PROVIDED DATA:
________

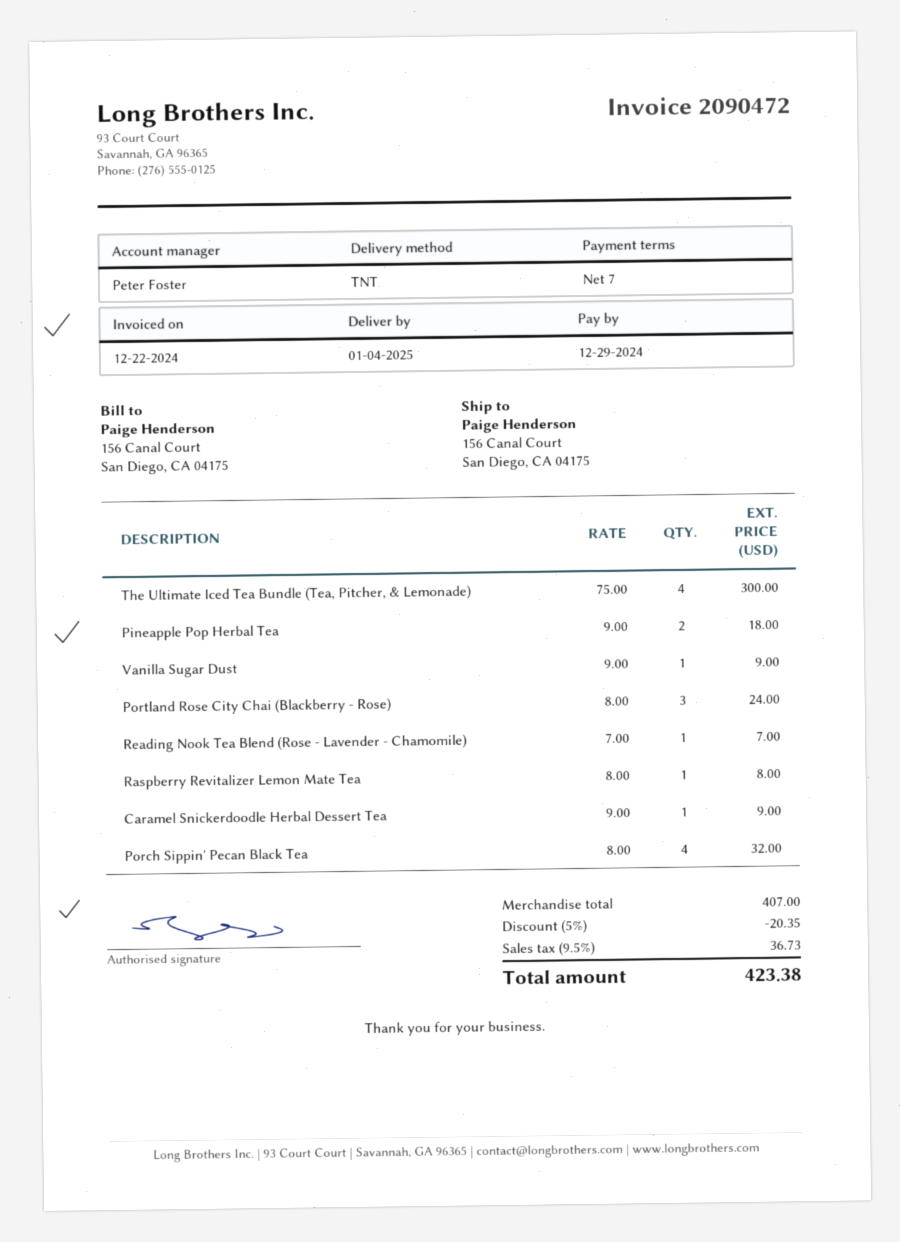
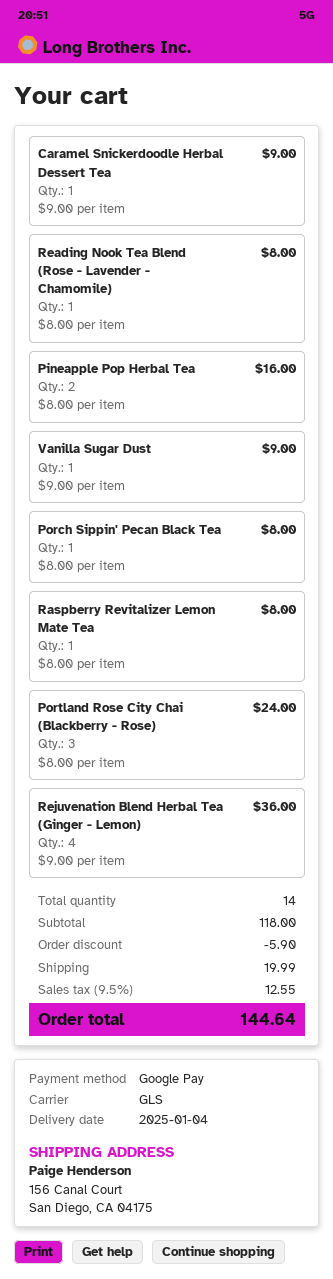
shipping method: TNT -> GLS
The Ultimate Iced Tea Bundle (Tea, Pitcher, & Lemonade): 4 x 75.00 = 300.00 -> none
Pineapple Pop Herbal Tea: 2 x 9.00 = 18.00 -> 2 x 8.00 = 16.00
Reading Nook Tea Blend (Rose - Lavender - Chamomile): 1 x 7.00 = 7.00 -> 1 x 8.00 = 8.00
Porch Sippin' Pecan Black Tea: 4 x 8.00 = 32.00 -> 1 x 8.00 = 8.00
Rejuvenation Blend Herbal Tea (Ginger - Lemon): none -> 4 x 9.00 = 36.00
subtotal: 407.00 -> 118.00
discount: 20.35 -> 5.90
shipping: none -> 19.99
tax: 9.5% = 36.73 -> 9.5% = 12.55
total: 423.38 -> 144.64

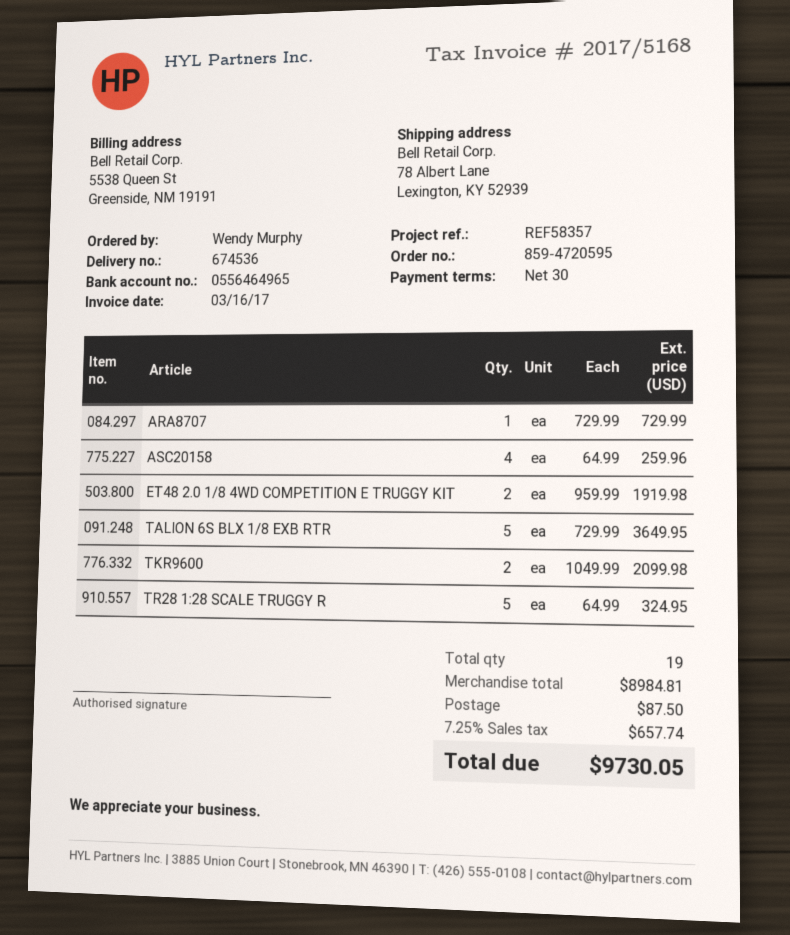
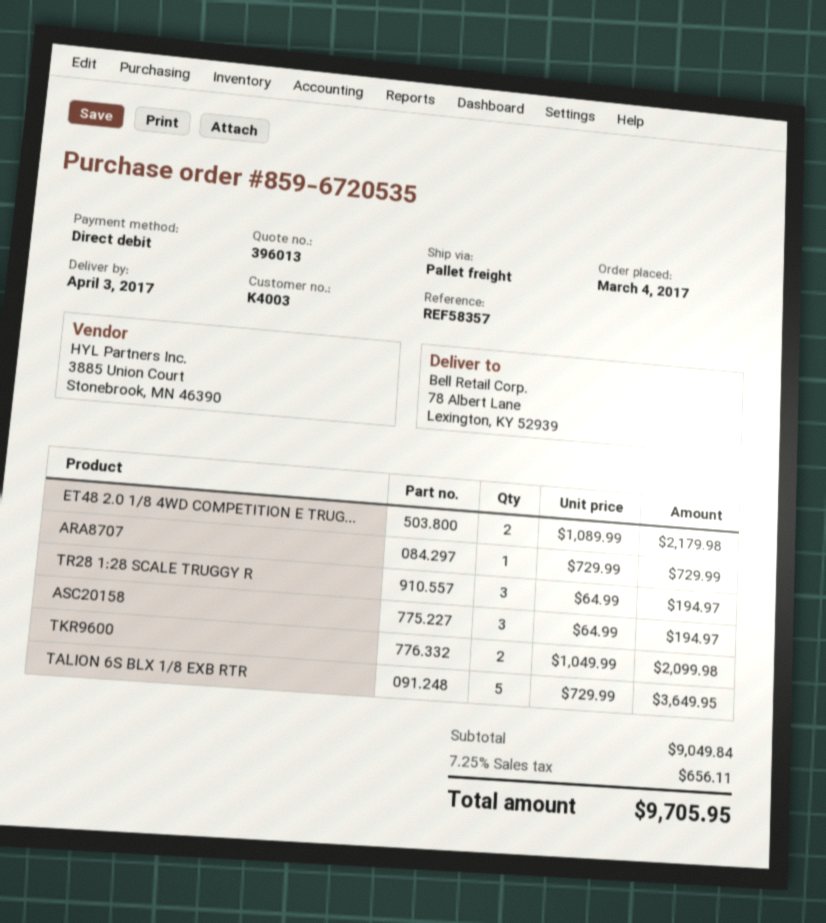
order number: 859-4720595 -> 859-6720535
ASC20158: 4 x 64.99 = 259.96 -> 3 x 64.99 = 194.97
ET48 2.0 1/8 4WD COMPETITION E TRUGGY KIT: 2 x 959.99 = 1919.98 -> 2 x 1089.99 = 2179.98
TR28 1:28 SCALE TRUGGY R: 5 x 64.99 = 324.95 -> 3 x 64.99 = 194.97
subtotal: 8984.81 -> 9049.84
shipping: 87.50 -> none
tax: 7.25% = 657.74 -> 7.25% = 656.11
total: 9730.05 -> 9705.95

________

TASK TO CARRY OUT:
Give again, exactly, the lines from the start of the data through the one holding "ET48 2.0 1/8"; omit the pictures.

ANSWER FOR THE TASK:
shipping method: TNT -> GLS
The Ultimate Iced Tea Bundle (Tea, Pitcher, & Lemonade): 4 x 75.00 = 300.00 -> none
Pineapple Pop Herbal Tea: 2 x 9.00 = 18.00 -> 2 x 8.00 = 16.00
Reading Nook Tea Blend (Rose - Lavender - Chamomile): 1 x 7.00 = 7.00 -> 1 x 8.00 = 8.00
Porch Sippin' Pecan Black Tea: 4 x 8.00 = 32.00 -> 1 x 8.00 = 8.00
Rejuvenation Blend Herbal Tea (Ginger - Lemon): none -> 4 x 9.00 = 36.00
subtotal: 407.00 -> 118.00
discount: 20.35 -> 5.90
shipping: none -> 19.99
tax: 9.5% = 36.73 -> 9.5% = 12.55
total: 423.38 -> 144.64

order number: 859-4720595 -> 859-6720535
ASC20158: 4 x 64.99 = 259.96 -> 3 x 64.99 = 194.97
ET48 2.0 1/8 4WD COMPETITION E TRUGGY KIT: 2 x 959.99 = 1919.98 -> 2 x 1089.99 = 2179.98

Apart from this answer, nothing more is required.